You'll get caught - repeat offenders always do. It could be today.
 
You mention how you do these things cause your pissed at the world, you feel fucked. Well, if you feel fucked...why would you fuck the rest of the world? You are only spreading around negativity, which in the end only perpetuates the cycle and creates a ripple effect of negativity for those you choose to steal and or do other such things to.

What would happen if everyone had this attitude...the world would be an absolutely miserable place to live.
 
^^ Chill...

Anyways, at 24-25 I was drinking, hard. I never had any money cause I would spend it on drugs and alcohol, so when I would have the urge to drink (which was 5 times a week almost) I would go to my local super market - which was way too close to my house - and would steal 1/5th of booze all the time. At first I used to only steal tall cans of beer, and I did it so often I decided to step it up, and started stealing cases or 1/5ths within only a few months. I even found ways to scam the self check out machines to steal tons of booze and look like I was paying for it. Since I never had to pay I started drinking even more and more and more. It spiraled out of control. Over the course of almost a year, did I get caught? Thank god no, but it was pure luck. My neighbor would steal a lot too, and one day he left the store and he was walking down the street and someone was walking way far behind him in plain clothes. Turns out that guy was the head of "loss prevention." My neighbor went down the street, got in his car and 5 cops pulled up in front of him. He was not only charged with petty theft, but because it was alcohol and he got in his car he got a DUI even though he was sober. It ruined his life pretty much. Everything fell apart after that. His parents found out about all the stealing and then tore through his house and found all sorts of drugs, so they basically disowned him. He started doing lots more drugs to deal with his mental problems, before he knew it he was addicted to opiates and benzo's and stealing from his parent's house, his friends, other stores, etc. He blew off court and was arrested and thrown in jail, no one would bail him out.

I was so lucky, so unbelievably lucky, that I never got caught. It would have been an absolute disaster. When I saw my neighbor spiral downwards like that, it scared the shit out of me. Yet I continued to steal, clepto style. The rush is amazing, you get out of the store and turn the corner and feel like god but you know your only one camera shot away of going to jail. Before I knew it, I could steal so easily I would drink 1.5 1/5ths a night. My alcoholism just blew out of control.

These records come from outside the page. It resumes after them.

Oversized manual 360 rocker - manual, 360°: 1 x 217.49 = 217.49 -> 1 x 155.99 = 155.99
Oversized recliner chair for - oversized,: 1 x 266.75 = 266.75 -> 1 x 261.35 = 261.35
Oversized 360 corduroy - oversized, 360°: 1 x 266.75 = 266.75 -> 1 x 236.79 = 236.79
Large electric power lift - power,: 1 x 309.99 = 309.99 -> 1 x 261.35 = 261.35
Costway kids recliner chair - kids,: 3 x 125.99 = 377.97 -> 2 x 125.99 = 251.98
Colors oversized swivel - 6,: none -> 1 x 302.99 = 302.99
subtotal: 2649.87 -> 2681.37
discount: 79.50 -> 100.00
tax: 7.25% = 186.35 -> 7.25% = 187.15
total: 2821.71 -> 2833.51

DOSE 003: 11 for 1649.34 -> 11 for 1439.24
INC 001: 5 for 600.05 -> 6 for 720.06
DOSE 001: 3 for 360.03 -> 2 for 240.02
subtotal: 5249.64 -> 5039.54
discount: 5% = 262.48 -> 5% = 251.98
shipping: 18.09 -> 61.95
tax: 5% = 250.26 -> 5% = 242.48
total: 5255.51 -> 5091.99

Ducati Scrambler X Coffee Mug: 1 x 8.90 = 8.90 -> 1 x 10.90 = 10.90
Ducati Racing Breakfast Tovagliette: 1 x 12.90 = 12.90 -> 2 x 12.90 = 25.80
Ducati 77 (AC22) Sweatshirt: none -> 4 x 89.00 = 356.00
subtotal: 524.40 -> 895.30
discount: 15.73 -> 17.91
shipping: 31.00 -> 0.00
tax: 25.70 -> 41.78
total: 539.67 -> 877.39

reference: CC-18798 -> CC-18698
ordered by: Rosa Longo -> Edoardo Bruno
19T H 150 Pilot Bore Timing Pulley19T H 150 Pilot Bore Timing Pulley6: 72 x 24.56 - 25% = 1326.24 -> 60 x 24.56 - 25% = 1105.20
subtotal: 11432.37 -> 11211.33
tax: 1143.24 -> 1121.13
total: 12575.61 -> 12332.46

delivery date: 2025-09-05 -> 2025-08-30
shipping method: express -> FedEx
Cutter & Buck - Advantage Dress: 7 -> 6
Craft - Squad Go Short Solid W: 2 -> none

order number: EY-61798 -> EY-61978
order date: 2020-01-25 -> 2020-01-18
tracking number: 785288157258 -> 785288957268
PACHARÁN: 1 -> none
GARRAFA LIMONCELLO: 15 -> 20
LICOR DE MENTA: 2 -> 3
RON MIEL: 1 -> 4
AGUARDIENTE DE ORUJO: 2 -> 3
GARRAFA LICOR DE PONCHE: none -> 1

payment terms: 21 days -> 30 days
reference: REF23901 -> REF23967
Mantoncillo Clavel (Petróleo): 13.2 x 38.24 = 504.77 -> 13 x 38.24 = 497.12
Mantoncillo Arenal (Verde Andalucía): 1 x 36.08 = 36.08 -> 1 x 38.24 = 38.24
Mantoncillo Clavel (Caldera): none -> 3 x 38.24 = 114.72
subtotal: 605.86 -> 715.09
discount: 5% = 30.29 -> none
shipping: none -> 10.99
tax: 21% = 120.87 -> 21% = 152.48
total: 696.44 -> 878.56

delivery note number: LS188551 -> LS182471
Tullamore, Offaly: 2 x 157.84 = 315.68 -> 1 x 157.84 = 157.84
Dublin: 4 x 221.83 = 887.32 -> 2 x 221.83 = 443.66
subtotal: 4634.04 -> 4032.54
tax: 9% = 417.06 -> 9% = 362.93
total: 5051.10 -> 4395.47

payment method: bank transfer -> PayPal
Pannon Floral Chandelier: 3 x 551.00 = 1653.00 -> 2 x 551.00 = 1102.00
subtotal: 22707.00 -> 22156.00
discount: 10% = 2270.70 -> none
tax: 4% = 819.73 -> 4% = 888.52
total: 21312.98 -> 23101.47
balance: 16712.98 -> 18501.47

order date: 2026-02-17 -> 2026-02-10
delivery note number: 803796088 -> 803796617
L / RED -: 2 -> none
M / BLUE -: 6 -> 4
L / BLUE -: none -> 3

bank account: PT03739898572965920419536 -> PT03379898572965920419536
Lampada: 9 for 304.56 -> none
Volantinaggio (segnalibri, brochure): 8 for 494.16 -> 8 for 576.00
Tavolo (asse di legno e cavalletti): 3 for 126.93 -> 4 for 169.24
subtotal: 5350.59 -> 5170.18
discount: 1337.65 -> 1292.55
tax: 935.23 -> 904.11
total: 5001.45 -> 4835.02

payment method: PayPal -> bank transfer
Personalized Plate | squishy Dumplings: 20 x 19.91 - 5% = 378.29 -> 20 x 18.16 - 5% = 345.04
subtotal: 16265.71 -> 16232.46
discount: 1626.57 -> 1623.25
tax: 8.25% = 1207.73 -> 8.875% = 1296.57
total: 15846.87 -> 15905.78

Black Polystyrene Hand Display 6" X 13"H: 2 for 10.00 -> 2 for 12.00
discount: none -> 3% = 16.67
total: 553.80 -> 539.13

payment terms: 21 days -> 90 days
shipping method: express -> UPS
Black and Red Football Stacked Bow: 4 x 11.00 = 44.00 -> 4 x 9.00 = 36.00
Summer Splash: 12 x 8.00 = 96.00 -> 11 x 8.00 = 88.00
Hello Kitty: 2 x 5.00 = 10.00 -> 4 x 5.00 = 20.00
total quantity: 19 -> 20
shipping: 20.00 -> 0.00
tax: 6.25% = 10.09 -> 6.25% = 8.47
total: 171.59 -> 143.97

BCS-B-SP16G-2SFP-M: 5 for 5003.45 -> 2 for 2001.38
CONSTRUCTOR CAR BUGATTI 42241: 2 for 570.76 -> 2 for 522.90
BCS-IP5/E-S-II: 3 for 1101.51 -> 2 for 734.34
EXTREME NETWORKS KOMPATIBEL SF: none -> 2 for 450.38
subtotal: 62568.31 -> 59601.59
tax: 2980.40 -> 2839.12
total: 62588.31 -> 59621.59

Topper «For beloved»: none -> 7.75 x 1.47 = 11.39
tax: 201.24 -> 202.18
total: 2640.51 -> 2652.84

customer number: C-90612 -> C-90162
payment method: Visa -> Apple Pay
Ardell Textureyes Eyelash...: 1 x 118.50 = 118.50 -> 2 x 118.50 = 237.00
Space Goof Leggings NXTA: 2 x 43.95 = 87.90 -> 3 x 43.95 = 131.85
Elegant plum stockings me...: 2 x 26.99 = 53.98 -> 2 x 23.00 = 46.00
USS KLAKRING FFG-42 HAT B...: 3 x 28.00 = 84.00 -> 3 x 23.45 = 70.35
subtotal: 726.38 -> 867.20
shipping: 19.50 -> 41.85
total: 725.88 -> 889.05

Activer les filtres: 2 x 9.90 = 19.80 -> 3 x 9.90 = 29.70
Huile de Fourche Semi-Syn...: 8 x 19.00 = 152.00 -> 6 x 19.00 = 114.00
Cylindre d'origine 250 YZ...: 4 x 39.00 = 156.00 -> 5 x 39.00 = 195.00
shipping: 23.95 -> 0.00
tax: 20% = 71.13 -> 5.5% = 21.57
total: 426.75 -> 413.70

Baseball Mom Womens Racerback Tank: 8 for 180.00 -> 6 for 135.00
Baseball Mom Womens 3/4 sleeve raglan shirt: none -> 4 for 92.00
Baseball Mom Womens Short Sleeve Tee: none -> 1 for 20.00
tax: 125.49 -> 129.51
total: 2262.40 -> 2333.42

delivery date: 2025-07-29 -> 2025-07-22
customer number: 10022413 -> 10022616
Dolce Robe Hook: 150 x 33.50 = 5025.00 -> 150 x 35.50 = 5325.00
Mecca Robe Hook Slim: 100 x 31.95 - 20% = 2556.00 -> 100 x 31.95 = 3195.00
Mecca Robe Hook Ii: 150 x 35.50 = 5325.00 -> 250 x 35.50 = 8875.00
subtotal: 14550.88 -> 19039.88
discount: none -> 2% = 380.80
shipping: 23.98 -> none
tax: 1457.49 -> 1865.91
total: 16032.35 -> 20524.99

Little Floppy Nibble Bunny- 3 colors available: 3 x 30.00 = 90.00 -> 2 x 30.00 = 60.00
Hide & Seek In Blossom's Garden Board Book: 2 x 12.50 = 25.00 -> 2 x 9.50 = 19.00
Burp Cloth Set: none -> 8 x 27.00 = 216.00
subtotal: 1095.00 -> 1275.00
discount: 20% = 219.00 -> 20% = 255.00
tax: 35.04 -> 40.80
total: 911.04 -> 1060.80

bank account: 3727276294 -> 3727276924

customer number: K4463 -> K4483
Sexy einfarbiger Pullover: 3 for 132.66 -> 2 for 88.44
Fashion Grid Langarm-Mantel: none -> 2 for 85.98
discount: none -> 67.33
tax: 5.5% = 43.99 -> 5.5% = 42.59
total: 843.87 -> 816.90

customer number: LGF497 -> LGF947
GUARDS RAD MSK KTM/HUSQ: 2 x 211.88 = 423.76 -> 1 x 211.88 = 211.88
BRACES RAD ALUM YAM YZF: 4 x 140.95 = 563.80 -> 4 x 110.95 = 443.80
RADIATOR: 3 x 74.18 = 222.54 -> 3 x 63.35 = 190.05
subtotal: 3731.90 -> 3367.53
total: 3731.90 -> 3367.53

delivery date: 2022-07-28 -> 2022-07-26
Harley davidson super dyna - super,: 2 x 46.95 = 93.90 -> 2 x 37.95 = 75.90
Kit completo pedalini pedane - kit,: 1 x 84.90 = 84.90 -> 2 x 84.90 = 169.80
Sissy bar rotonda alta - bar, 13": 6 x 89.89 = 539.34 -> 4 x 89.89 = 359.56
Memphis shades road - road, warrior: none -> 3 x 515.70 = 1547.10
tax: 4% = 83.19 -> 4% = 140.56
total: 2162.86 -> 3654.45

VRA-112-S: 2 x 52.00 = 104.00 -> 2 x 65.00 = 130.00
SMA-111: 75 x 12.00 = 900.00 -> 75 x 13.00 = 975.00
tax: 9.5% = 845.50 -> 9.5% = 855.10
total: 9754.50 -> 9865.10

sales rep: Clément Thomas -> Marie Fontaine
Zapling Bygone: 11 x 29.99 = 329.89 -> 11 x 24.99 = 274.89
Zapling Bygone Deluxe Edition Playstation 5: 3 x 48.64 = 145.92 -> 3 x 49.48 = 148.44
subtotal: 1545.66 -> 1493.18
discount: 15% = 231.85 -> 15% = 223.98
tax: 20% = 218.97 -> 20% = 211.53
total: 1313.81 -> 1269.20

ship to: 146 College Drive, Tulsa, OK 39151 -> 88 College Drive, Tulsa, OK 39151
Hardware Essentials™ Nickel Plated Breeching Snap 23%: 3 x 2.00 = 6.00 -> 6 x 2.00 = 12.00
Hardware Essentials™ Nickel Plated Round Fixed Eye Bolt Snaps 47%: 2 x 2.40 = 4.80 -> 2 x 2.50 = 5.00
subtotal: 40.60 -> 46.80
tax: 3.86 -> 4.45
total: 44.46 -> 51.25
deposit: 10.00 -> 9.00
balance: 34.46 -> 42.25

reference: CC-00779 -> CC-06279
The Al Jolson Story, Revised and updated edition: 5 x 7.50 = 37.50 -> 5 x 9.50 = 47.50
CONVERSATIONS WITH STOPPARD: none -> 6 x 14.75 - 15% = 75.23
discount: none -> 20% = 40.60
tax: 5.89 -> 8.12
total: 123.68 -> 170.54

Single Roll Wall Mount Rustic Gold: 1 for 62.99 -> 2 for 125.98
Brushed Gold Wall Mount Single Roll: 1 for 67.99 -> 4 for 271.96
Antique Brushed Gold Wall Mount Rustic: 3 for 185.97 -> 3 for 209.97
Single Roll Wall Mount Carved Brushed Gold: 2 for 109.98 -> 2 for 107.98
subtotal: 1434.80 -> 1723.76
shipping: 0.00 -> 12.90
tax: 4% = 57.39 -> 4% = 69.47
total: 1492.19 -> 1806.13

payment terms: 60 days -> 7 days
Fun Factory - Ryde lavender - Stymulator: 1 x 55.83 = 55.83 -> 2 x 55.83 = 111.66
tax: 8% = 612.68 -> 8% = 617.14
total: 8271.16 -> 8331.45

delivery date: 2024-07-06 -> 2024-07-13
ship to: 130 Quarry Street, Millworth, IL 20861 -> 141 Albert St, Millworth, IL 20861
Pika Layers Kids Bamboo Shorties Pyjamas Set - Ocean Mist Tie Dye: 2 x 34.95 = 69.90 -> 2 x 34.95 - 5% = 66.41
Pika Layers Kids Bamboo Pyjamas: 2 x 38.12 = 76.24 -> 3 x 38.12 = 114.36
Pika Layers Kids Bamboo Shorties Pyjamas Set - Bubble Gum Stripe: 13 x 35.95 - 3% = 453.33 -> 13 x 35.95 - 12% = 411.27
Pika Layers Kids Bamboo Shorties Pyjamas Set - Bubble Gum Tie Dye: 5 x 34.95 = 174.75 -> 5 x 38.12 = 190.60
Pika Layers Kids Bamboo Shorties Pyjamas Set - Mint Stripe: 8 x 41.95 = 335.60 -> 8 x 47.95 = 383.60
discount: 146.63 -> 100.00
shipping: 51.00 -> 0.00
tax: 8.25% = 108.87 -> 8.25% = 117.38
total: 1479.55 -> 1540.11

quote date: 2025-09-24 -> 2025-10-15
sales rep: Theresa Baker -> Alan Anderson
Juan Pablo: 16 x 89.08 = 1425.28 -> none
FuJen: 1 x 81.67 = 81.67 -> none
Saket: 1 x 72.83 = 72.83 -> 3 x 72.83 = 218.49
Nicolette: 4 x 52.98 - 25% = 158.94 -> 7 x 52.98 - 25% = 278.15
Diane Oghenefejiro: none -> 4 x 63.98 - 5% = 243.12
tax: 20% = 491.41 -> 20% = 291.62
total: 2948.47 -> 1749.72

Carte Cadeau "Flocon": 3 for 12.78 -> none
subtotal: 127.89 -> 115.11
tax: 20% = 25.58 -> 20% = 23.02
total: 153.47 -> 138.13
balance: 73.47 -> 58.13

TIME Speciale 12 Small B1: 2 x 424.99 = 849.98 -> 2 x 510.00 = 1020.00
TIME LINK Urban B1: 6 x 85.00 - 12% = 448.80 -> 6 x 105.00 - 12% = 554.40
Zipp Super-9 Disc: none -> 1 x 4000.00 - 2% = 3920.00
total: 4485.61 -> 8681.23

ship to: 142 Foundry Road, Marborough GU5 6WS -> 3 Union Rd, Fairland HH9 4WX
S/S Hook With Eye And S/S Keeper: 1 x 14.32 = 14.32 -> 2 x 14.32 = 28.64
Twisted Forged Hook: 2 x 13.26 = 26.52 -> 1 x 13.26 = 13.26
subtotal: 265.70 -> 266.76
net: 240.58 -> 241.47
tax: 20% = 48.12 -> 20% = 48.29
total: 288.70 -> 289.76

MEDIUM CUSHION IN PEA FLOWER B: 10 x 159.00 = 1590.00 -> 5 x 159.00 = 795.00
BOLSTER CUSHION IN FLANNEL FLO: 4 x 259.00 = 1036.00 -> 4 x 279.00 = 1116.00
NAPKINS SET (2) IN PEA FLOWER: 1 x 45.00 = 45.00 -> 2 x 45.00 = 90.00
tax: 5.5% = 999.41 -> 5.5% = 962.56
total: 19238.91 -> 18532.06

So what's the point of my story. Well, as thrilling as it is, the consequences are way worse then you can imagine. If you feel pissed off at the world now, imagine if you get caught, or worse, become a full blown alcoholic like I was. It took me an OD on opiates and alcohol combo to stop stealing. The more you steal, the easier you think it is, the more you do it, the worse the consequences. I understand the rush, but it's not just because you are getting something free, it's cause your getting drugs for free. The only way you can prevent this downward spiral and save yourself is to treat the alcoholism. Whether or not you think you have a problem with alcohol, stealing to get it means you are willing to put your freedom at stake for alcohol... That's a problem. It can only get worse. I didn't get caught because of shear luck, I wish I got caught, yet if I got caught I might have never od'd, stop drinking and stop using opiates.

It can only get worse, and eventually something absolutely destructive WILL HAPPEN.
 
I know this is an old thread, but ive done similar to a nearby store and ive only done it after getting a few drinks in me. But ive noticed the black bottle caps that are supposed to be censored never go off. Its more for display and a bit of laziness for stockers but never bothered me. I like to blame it on the drink when any guilt hits. :p
But something id never try sober or on anything else, way too much paranoia in it.